La carroza recogió a Rochefort en la plaza de la Croix-du-Trahoir y, en el tiempo que duró una rápida conversación con el conde de Pontevedra, lo dejó delante de los andamios que cubrían la fachada del palacio cardenalicio. El embajador plenipotenciario de España había exigido aquella discreta cita con urgencia. Había prometido hacerle importantes revelaciones y no había mentido.
En una antecámara del palacio cardenalicio, La Fargue y Saint-Lucq aguardaban en silencio y preocupados. Eran conscientes de lo que estaba en juego en la entrevista que su eminencia iba a concederles. Sin garantía de éxito, su única oportunidad de socorrer a Agnès pasaba por Malencontre, a quien Richelieu mantenía en secreto y del que, sin duda, no se desharía fácilmente.
Tras no pocas dudas, Saint-Lucq se levantó de una banqueta y fue a reunirse con La Fargue, que miraba en pie por una ventana.
—He encontrado esto en casa de Cécile —dijo en tono confidencial.
Le tendió una carta abierta de papel amarillento.
El viejo gentilhombre bajó la mirada hacia la misiva, titubeó y la cogió.
—¿Qué es?
—Leed, capitán.
El capitán leyó, tenso y serio, abrumado por tormentos que procuraba contener. Luego dobló la carta, se la guardó en la manga y dijo:
—¿Tú la has leído?
—Estaba abierta y no podía adivinar su contenido.
—Lógico.
—No he dicho nada a los demás.
—Gracias.
La Fargue contempló de nuevo los jardines del cardenal, donde unos obreros acababan de cavar los estanques. Traían en carreta árboles arraigados dentro de grandes sacos de tierra.

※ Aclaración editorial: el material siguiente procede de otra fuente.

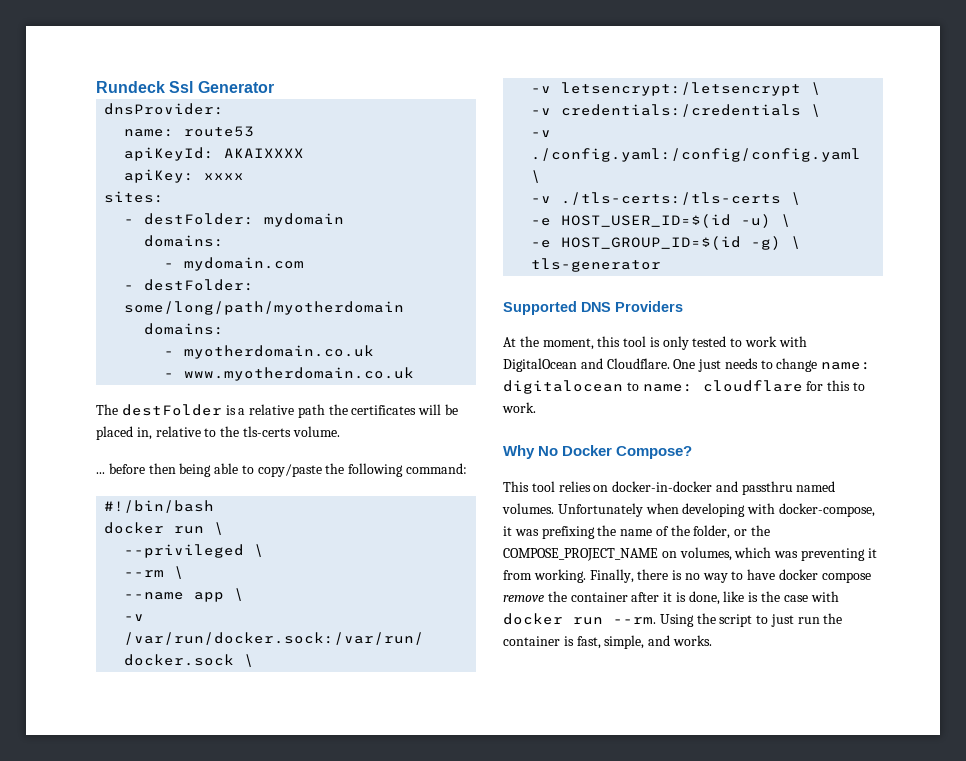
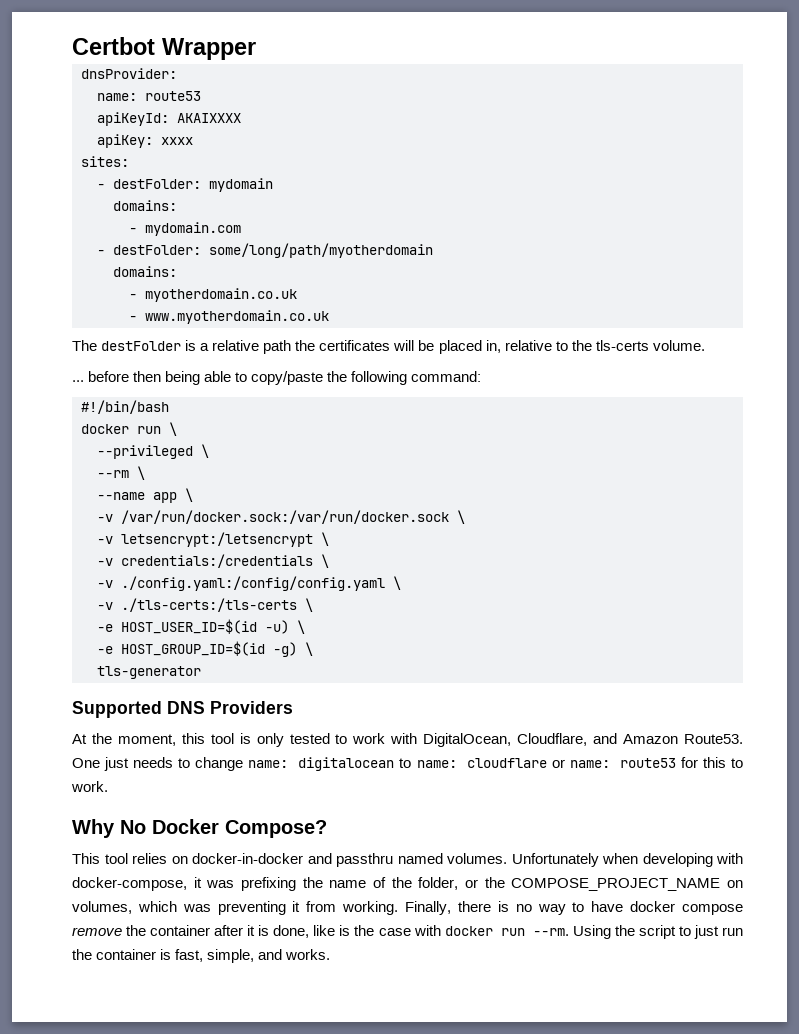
- Rundeck Ssl Generator
+ Certbot Wrapper
- At the moment, this tool is only tested to work with DigitalOcean and Cloudflare.
+ At the moment, this tool is only tested to work with DigitalOcean, Cloudflare, and Amazon Route53.
- One just needs to change name: digitalocean to name: cloudflare for this to work.
+ One just needs to change name: digitalocean to name: cloudflare or name: route53 for this to work.

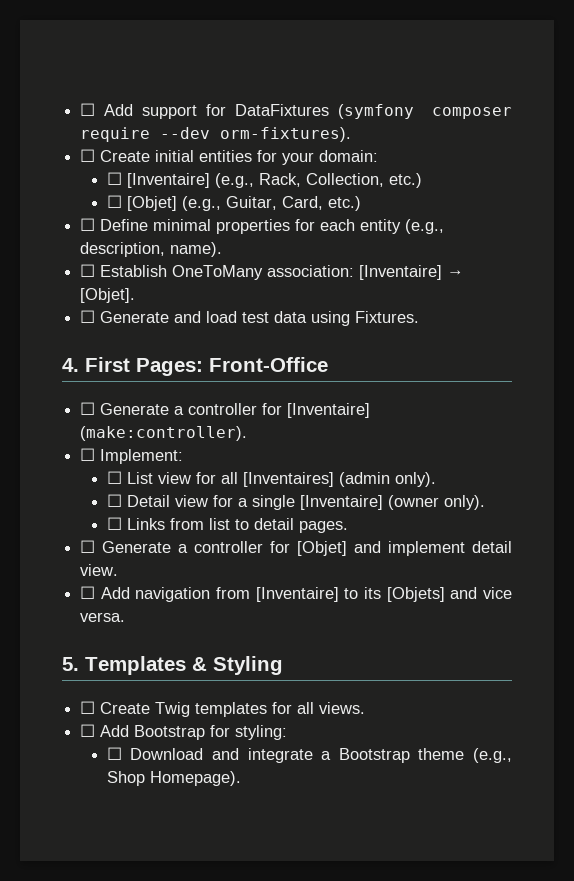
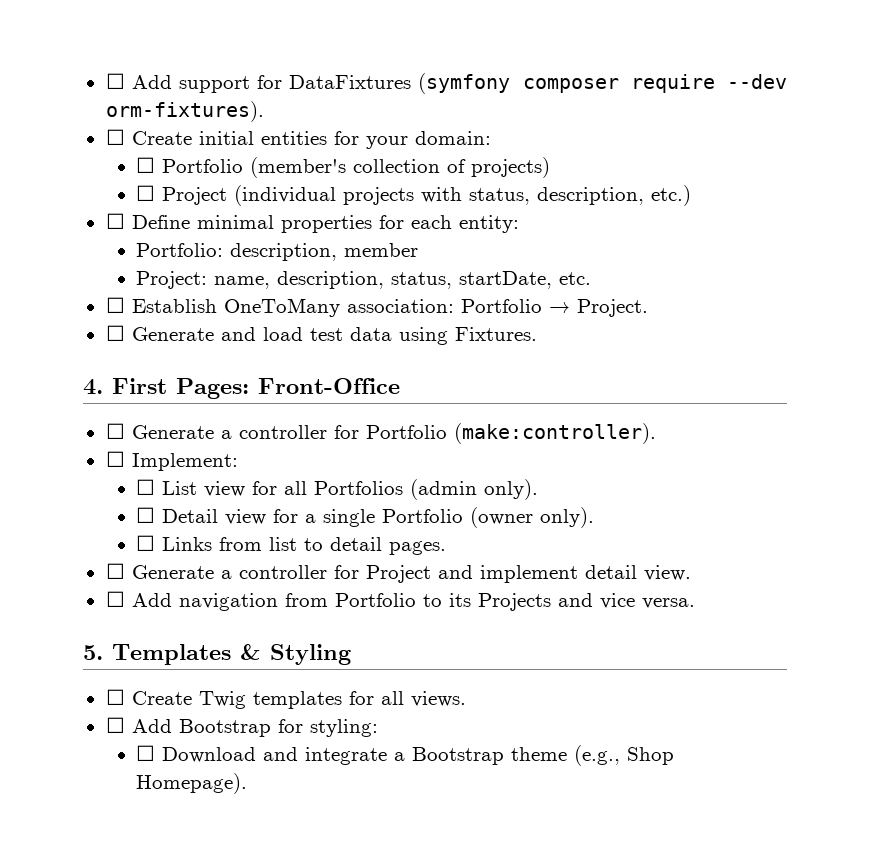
- ☐ [Inventaire] (e.g., Rack, Collection, etc.)
- ☐ [Objet] (e.g., Guitar, Card, etc.)
+ ☐ Portfolio (member's collection of projects)
+ ☐ Project (individual projects with status, description, etc.)
- ☐ Define minimal properties for each entity (e.g., description, name).
+ ☐ Define minimal properties for each entity:
+ Portfolio: description, member
+ Project: name, description, status, startDate, etc.
- ☐ Establish OneToMany association: [Inventaire] → [Objet].
+ ☐ Establish OneToMany association: Portfolio → Project.
- ☐ Generate a controller for [Inventaire] (make:controller).
+ ☐ Generate a controller for Portfolio (make:controller).
- ☐ List view for all [Inventaires] (admin only).
+ ☐ List view for all Portfolios (admin only).
- ☐ Detail view for a single [Inventaire] (owner only).
+ ☐ Detail view for a single Portfolio (owner only).
- ☐ Generate a controller for [Objet] and implement detail view.
+ ☐ Generate a controller for Project and implement detail view.
- ☐ Add navigation from [Inventaire] to its [Objets] and vice versa.
+ ☐ Add navigation from Portfolio to its Projects and vice versa.

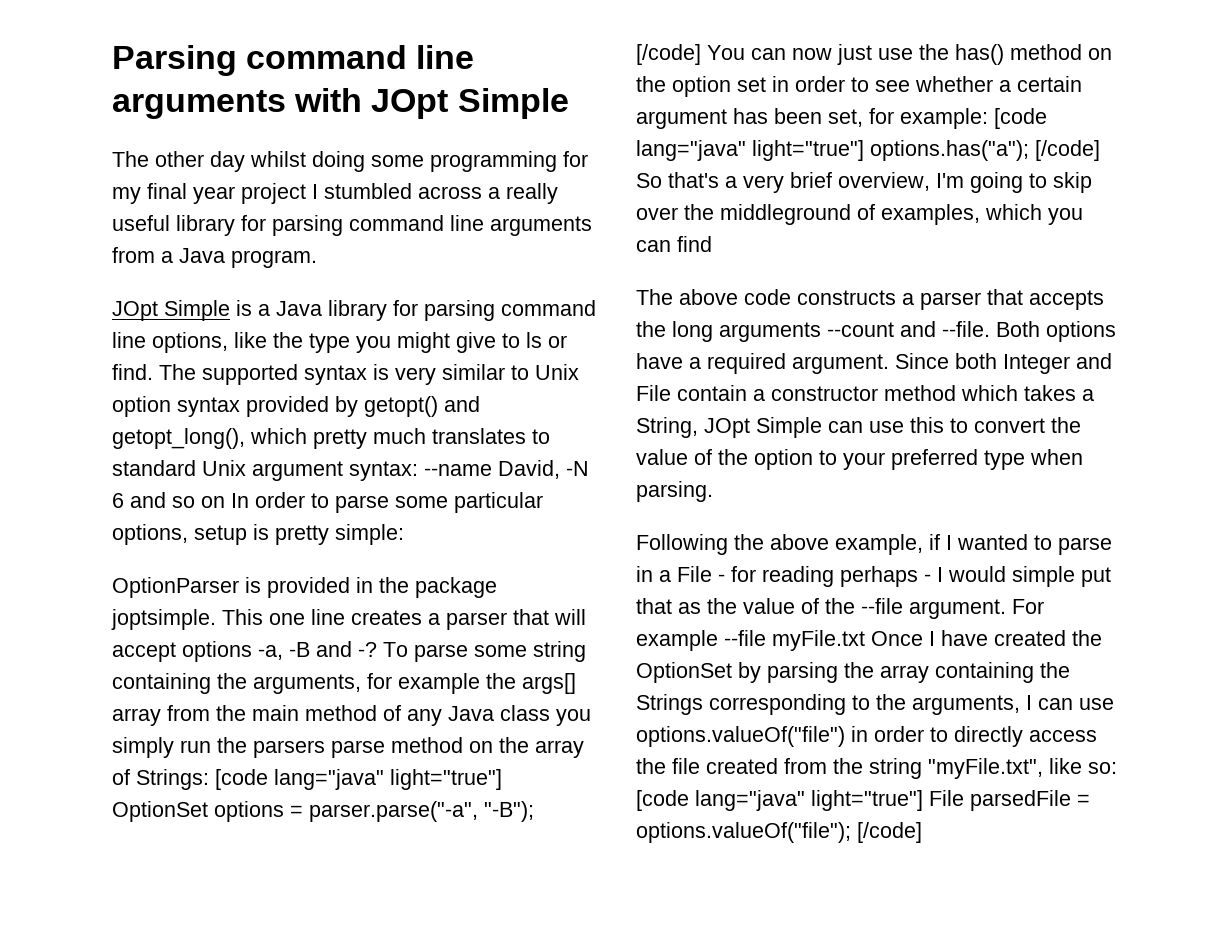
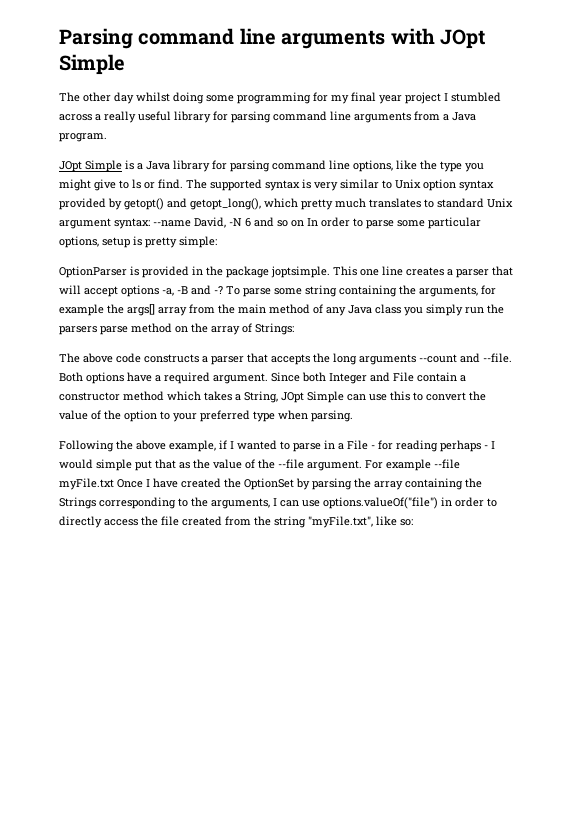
- To parse some string containing the arguments, for example the args[] array from the main method of any Java class you simply run the parsers parse method on the array of Strings: [code lang="java" light="true"] OptionSet options = parser.parse("-a", "-B"); [/code] You can now just use the has() method on the option set in order to see whether a certain argument has been set, for example: [code lang="java" light="true"] options.has("a"); [/code] So that's a very brief overview, I'm going to skip over the middleground of examples, which you can find
+ To parse some string containing the arguments, for example the args[] array from the main method of any Java class you simply run the parsers parse method on the array of Strings:
- For example --file myFile.txt Once I have created the OptionSet by parsing the array containing the Strings corresponding to the arguments, I can use options.valueOf("file") in order to directly access the file created from the string "myFile.txt", like so: [code lang="java" light="true"] File parsedFile = options.valueOf("file"); [/code]
+ For example --file myFile.txt Once I have created the OptionSet by parsing the array containing the Strings corresponding to the arguments, I can use options.valueOf("file") in order to directly access the file created from the string "myFile.txt", like so:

—¿Sabíais que teníais una hija, capitán?
—Lo sabía.
—¿Por qué esconderla?
—Para protegerla y salvaguardar el honor de su madre.
—¿Oriane?
Oriane de Louveciennes, la esposa de quien —hasta su traición en el sitio de La Rochelle— había sido el mejor amigo de La Fargue.
—Sí. Louveciennes y yo compartimos un amor, pero lo escogió a él. Y luego vino aquella noche en que…
La Fargue respiró hondo y, en vez de terminar la frase, añadió:
—Así nació Anne.
Saint-Lucq asintió, impasible tras los cristales rojos de sus antiparras redondas.
—¿Por qué creéis que Oriane escribió esta carta en su día?
—Seguramente quería que Anne tuviera la oportunidad de saber, algún día, quién es su padre.
—Tal vez vuestra hija haya venido a París con la esperanza de encontraros…
—Sí. Tal vez.
Una puerta chirrió y Rochefort atravesó la antecámara a paso ligero sin prestarles atención. Él no tenía que esperar para ser recibido por el cardenal.
—Eso no me gusta nada —soltó el semidragón.
En su despacho grande y lujoso, Richelieu conversaba con el padre Joseph cuando Rochefort entró y los interrumpió. Hablaban de Laincourt, de quien no tenían noticias.
—Os ruego que perdonéis mi interrupción, monseñor. Pero traigo importantes noticias.
—Os escuchamos.
—El conde de Pontevedra acaba de informarme de que el caballero de Irebàn está en Madrid. Se le creía desaparecido, cuando decidió regresar a España por sus propios medios y sin confiarse a nadie.
El cardenal y el padre Joseph intercambiaron una larga mirada: no creían una palabra de lo que acababan de oír. Después Richelieu se hundió en la butaca con un suspiro.
—Sea eso cierto o no —dijo el capuchino—, la misión de vuestras Espadas ya no tiene razón de ser, monseñor…
Richelieu asintió con aire pensativo.
Se tomó su tiempo para reflexionar antes de manifestar:
—Tenéis razón, padre. Que hagan entrar al capitán La Fargue.